Another family of analysis is relationship mining that
includes techniques like association rule mining,
correlation mining, sequential pattern mining and causal data mining.
So again, similarly to structure discovery,
when we're doing relationship mining,
we don't know exactly what's going to come up of the models that we build,
of the analysis that we run.
What we want to do is we want to allow
the techniques to discover meaningful and unexpected relationship and the data.
So, for example, we might use association rule mining to
discover conditional rules of the form if something, then something else.
So for example, we might look at the courses that a student takes and identify
using association rule mining that if a student takes a class on educational data mining,
then they're also very likely to take a class on digital learning environment,
which would make sense because
educational data mining can be easily applied to digital learning environments.
We also have analysis of
sequential pattern mining which is similar to association rule mining,
but with the added component that there's a temporal associations between the events.

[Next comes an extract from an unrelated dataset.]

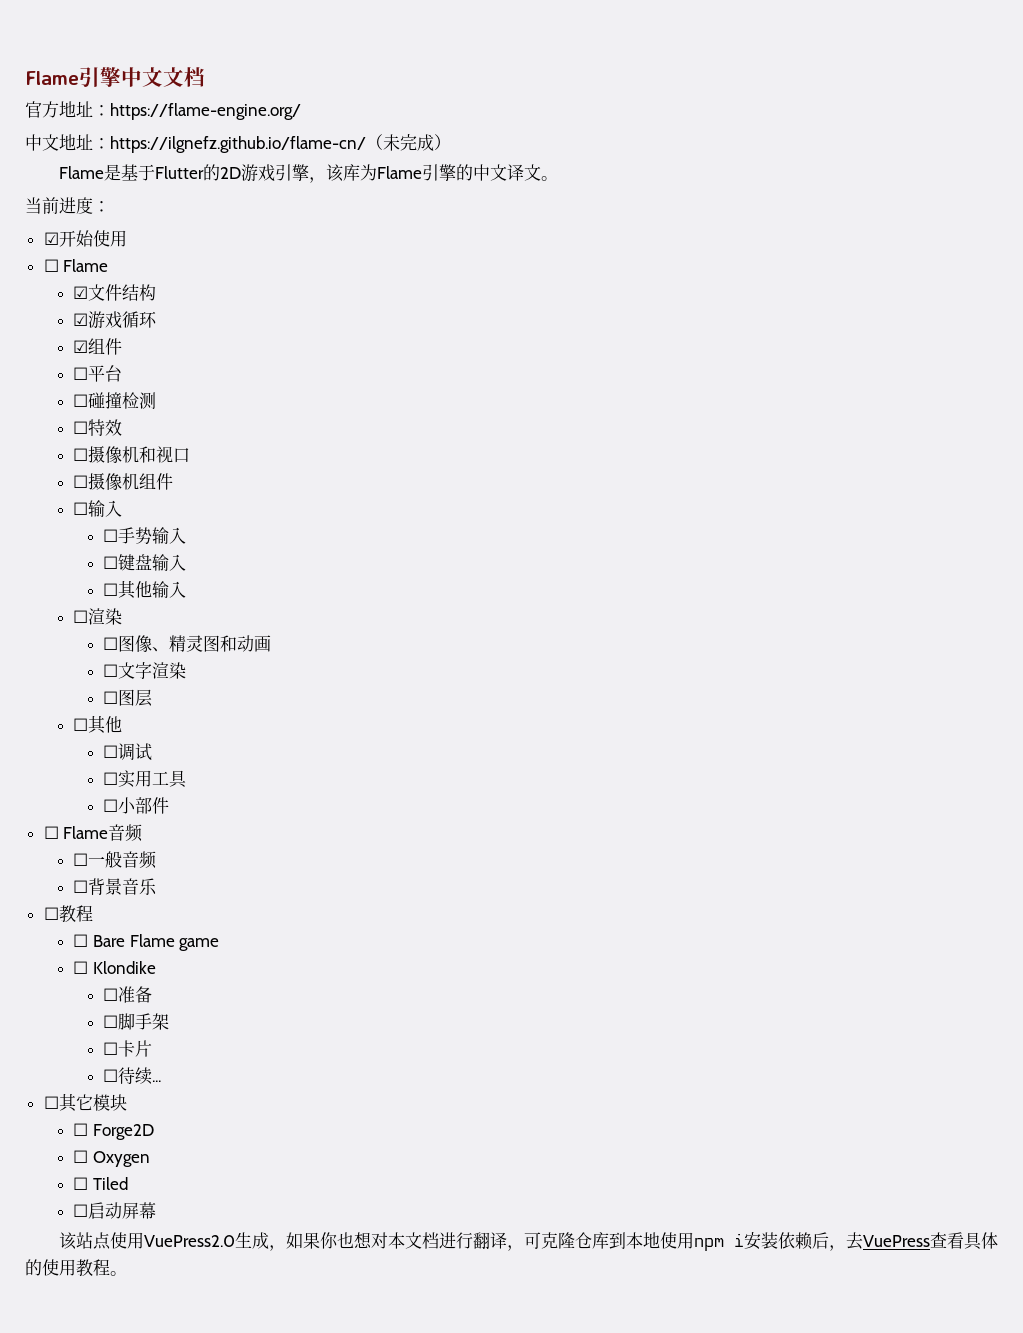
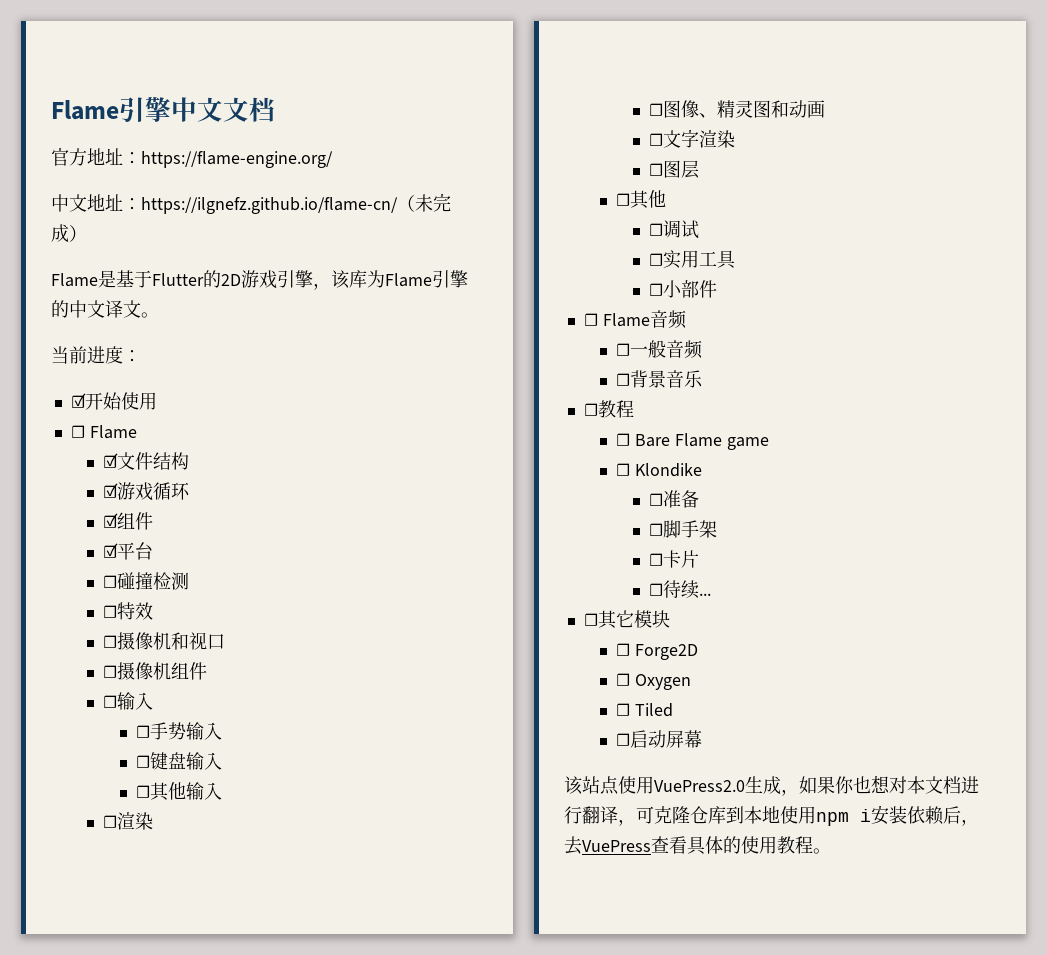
[73,367,89,380] ☐ -> [103,543,119,558] ☑

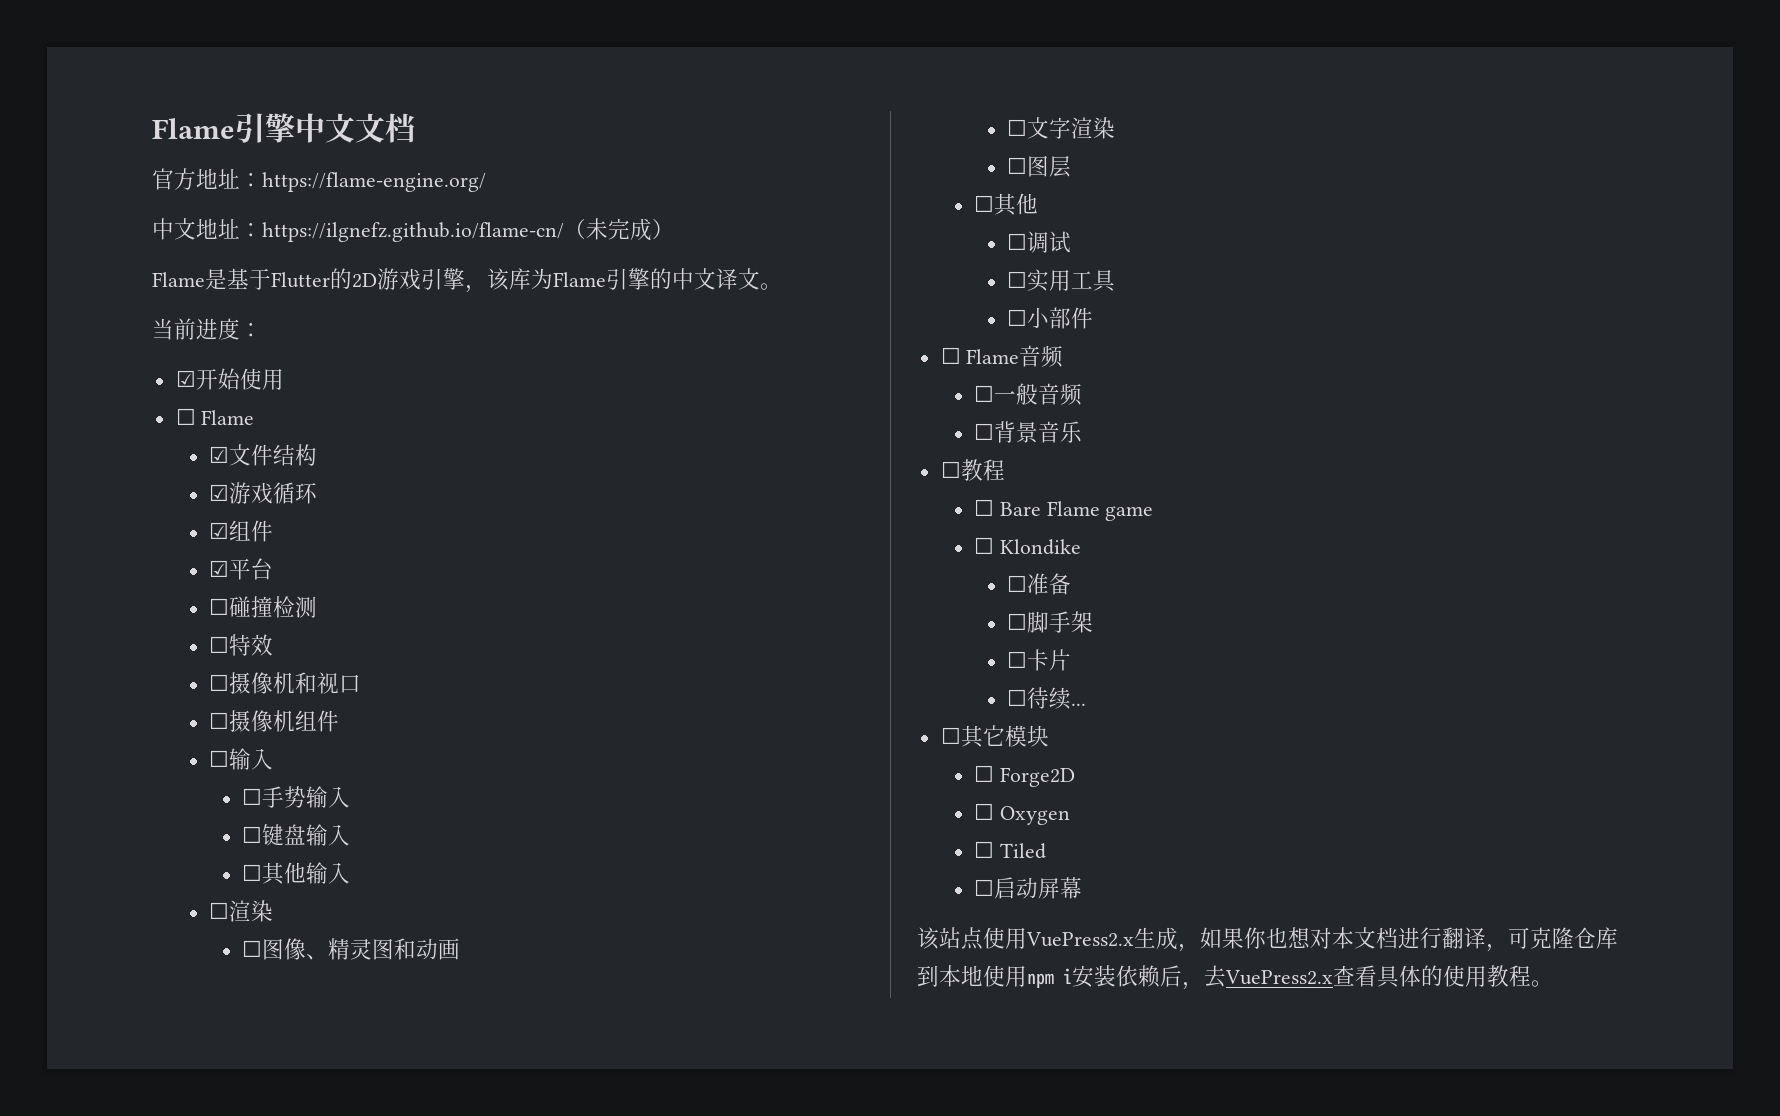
[654,780,745,792] VuePress2.0 -> [1026,932,1134,947] VuePress2.x
[582,840,651,852] VuePress -> [1225,970,1333,985] VuePress2.x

So, here there's really a time component to the relationship, for example,
if the student took the educational data of mining class,
succeeded in completing the class,
then maybe they are more likely to then
publish at an indication of data mining conference.
So, here there's a clear component of time,
you need to succeed at the course and then you will publish.
And finally, another type of analysis we can do is
we can try to distill the data for human judgment,
for example using visualization.
So, the idea here is that we have a lot of data and we can't just look at the data and
its rough form and actually get
some meaningful information of it because there's so much data.
So, what we do is we try to come up with
visualization that allows us to add a quick glance,
understand how that data is structured.
So, that might be for a researcher for them to
understand how a student interact with the digital learning environment,
but it might also be for students or for teachers for them to understand what's
going on in their classroom and then use that information to plan future lessons.
And this is just an overview of different types of techniques,
there's a lot of techniques that can be used including text mining algorithms,
analysis of video data,
analysis of audio data.
For example, video analysis,
we might look at the facial expression of a student
as they're engaging with learning content and then we can
use those stable expressions to try to identify
whether the student's confused, frustrated, bored.
We could look at data from
Kinect sensors that's going to give us information about the posture of the student,
that's going to be able to track their movement,
so we can look at whether a student leans in or leans backward.
What does that mean?
Does that mean that often when people lean in,
that's because they're more engaged with the content?
So we can detect that.
And so, just to quickly conclude, this was a really,
really brief overview of what educational data mining and learning analytics are.
They are very recent fields of study,
but they are growing very rapidly due to little larger and larger amounts
of digital data that comes from educational setting,
and there's a lot of applications to educational data mining
including the scientific study of the learning process itself,
providing us insight on how to better design digital learning environments
or using those model to automatically adapt digital learning environments.